• HOW TO COMPLETE THIS TASK:
From the entries provided below, copy each line that contains the word "center".

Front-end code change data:
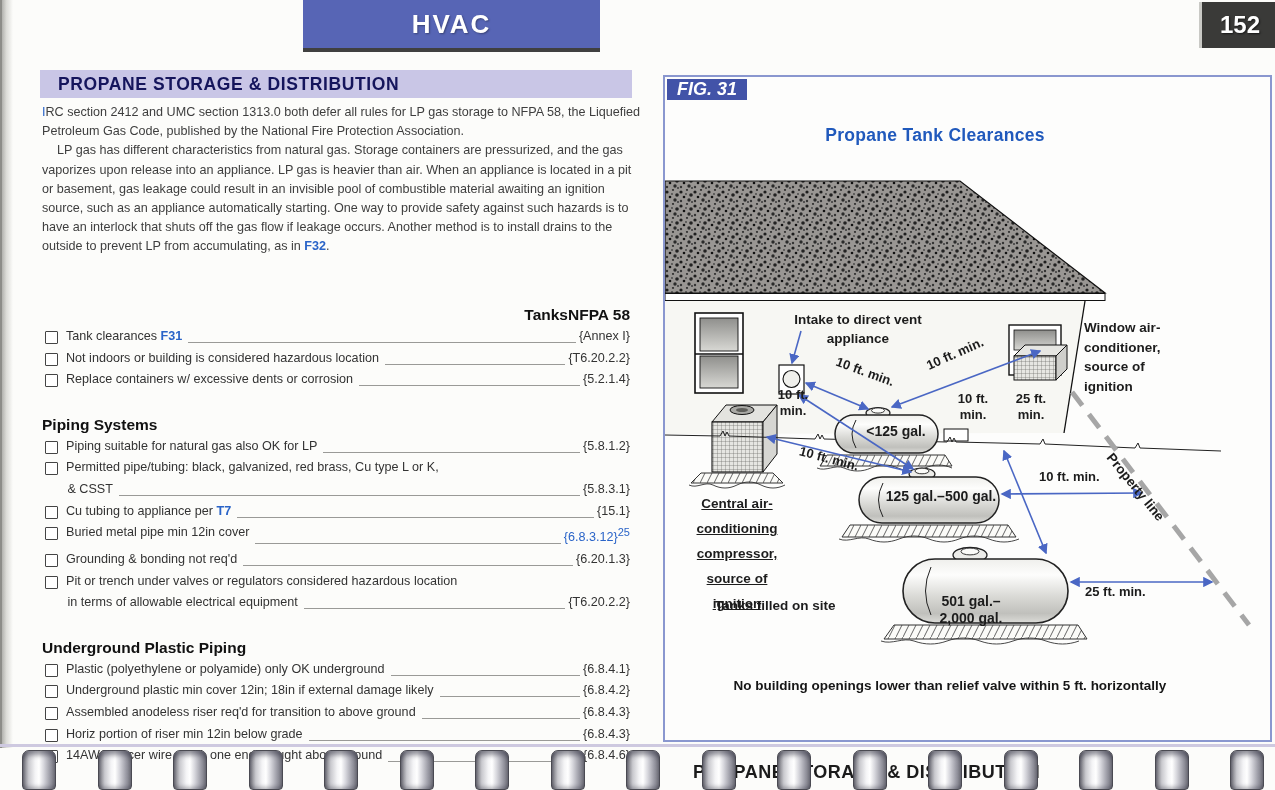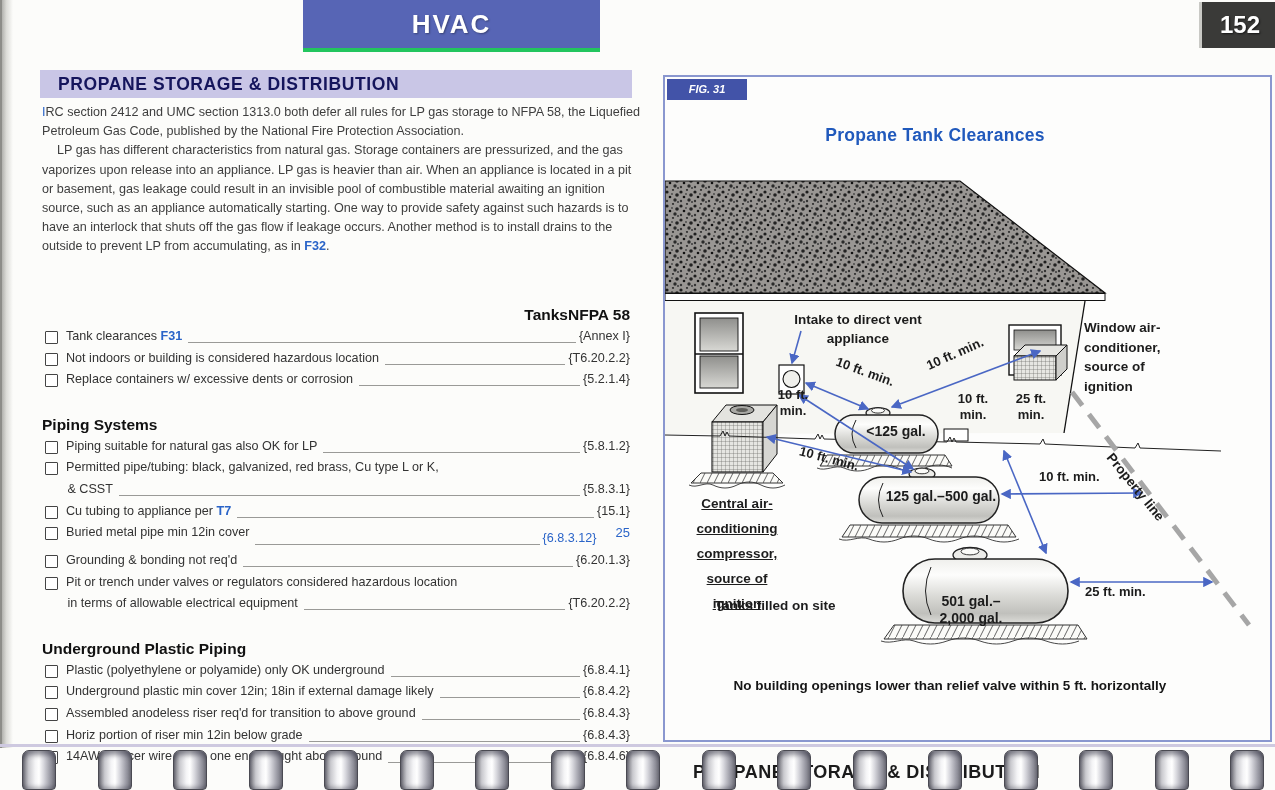--- a/index.html
+++ b/index.html
@@ -12,7 +12,7 @@
 
   
   .hvac-tab{position:absolute;left:303px;top:0;width:297px;height:48px;background:#5765b5;
-        border-bottom:4px solid #22c55e;color:#ffffff;font-weight:bold;font-size:26px;
+        border-bottom:4px solid #404040;color:#ffffff;font-weight:bold;font-size:26px;
         letter-spacing:2px;text-align:center;line-height:48px;
         text-shadow:1px 1px 2px rgba(0,0,0,.35);}
   .page-num{position:absolute;left:1199px;top:2px;width:76px;height:46px;background:#3a3a38;

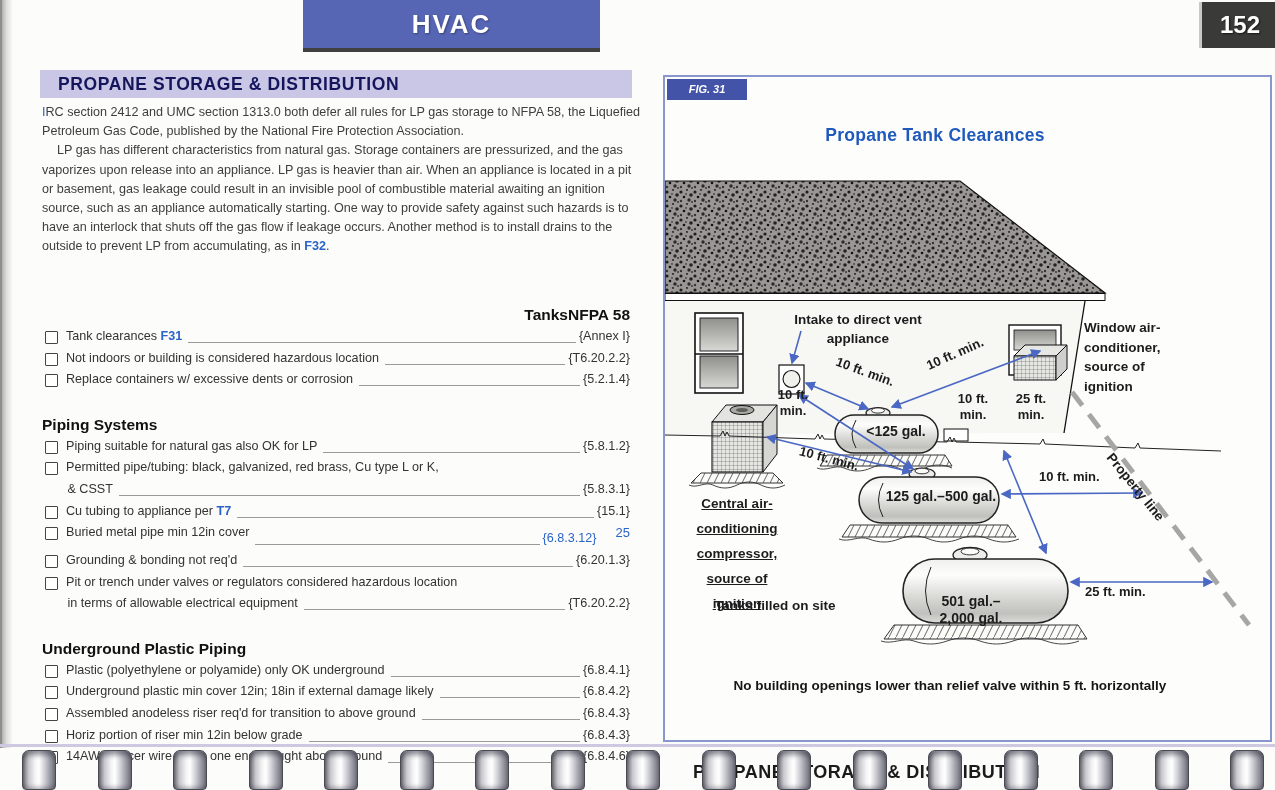--- a/index.html
+++ b/index.html
@@ -50,7 +50,7 @@
         border:2px solid #8a97cf;}
   .fig svg{position:absolute;left:0;top:0;}
   .fig-tab{position:absolute;left:2px;top:2px;width:80px;height:21px;background:#4253a8;
-        color:#fff;font-weight:bold;font-style:italic;font-size:11px;text-align:center;
+        color:#fff;font-weight:bold;font-style:italic;font-size:18px;text-align:center;
         line-height:21px;z-index:4;}
   .fig-title{position:absolute;left:30px;top:48px;width:480px;text-align:center;
         color:#2059bc;font-weight:bold;font-size:17.5px;letter-spacing:.3px;z-index:4;}

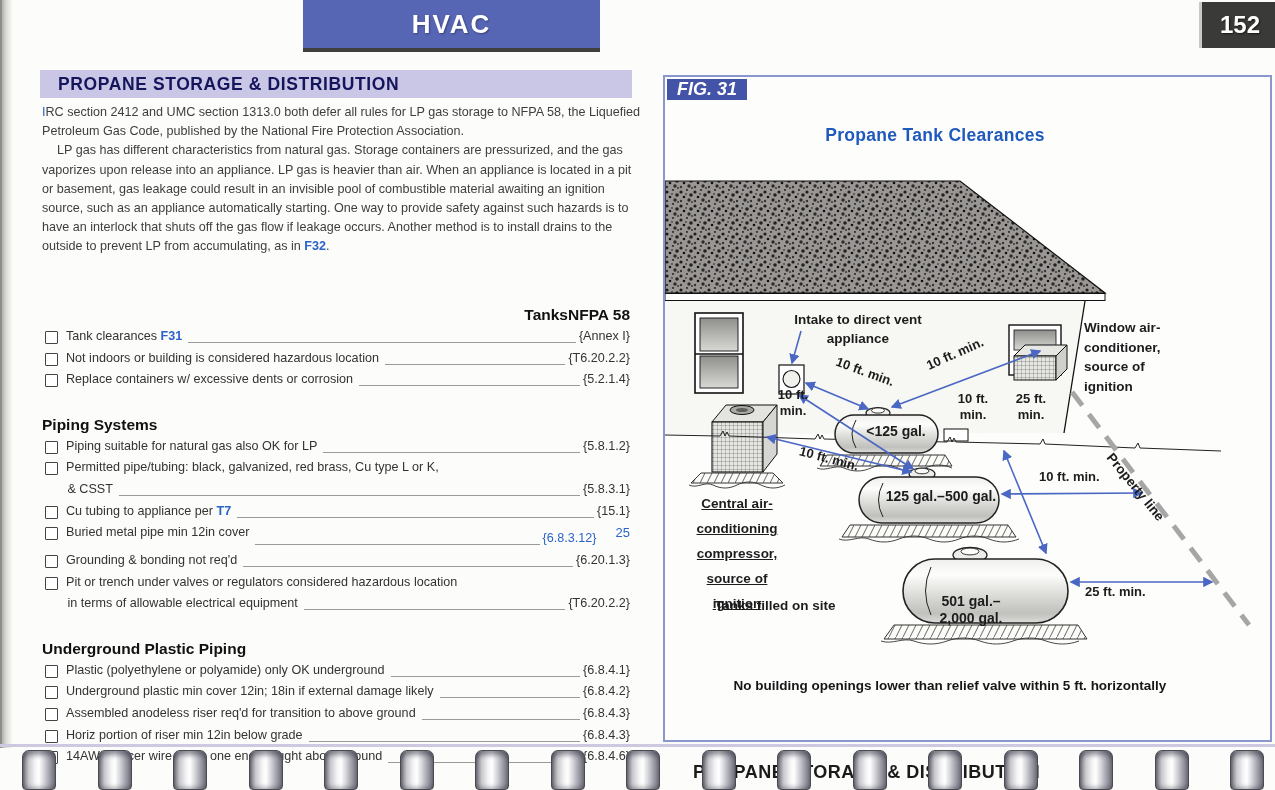--- a/index.html
+++ b/index.html
@@ -43,7 +43,7 @@
         margin:0 3px 4.5px 6px;min-width:10px;}
   .cite{white-space:nowrap;}
   .cite.blue{color:#2a64c8;}
-  .cite sup{font-size:13px;margin-left:19px;}
+  .cite sup{font-size:11px;}
 
   
   .fig{position:absolute;left:663px;top:75px;width:605px;height:663px;background:#fdfdfc;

• ANSWER TO THE EXERCISE:
         letter-spacing:2px;text-align:center;line-height:48px;
-        color:#fff;font-weight:bold;font-style:italic;font-size:11px;text-align:center;
+        color:#fff;font-weight:bold;font-style:italic;font-size:18px;text-align:center;
   .fig-title{position:absolute;left:30px;top:48px;width:480px;text-align:center;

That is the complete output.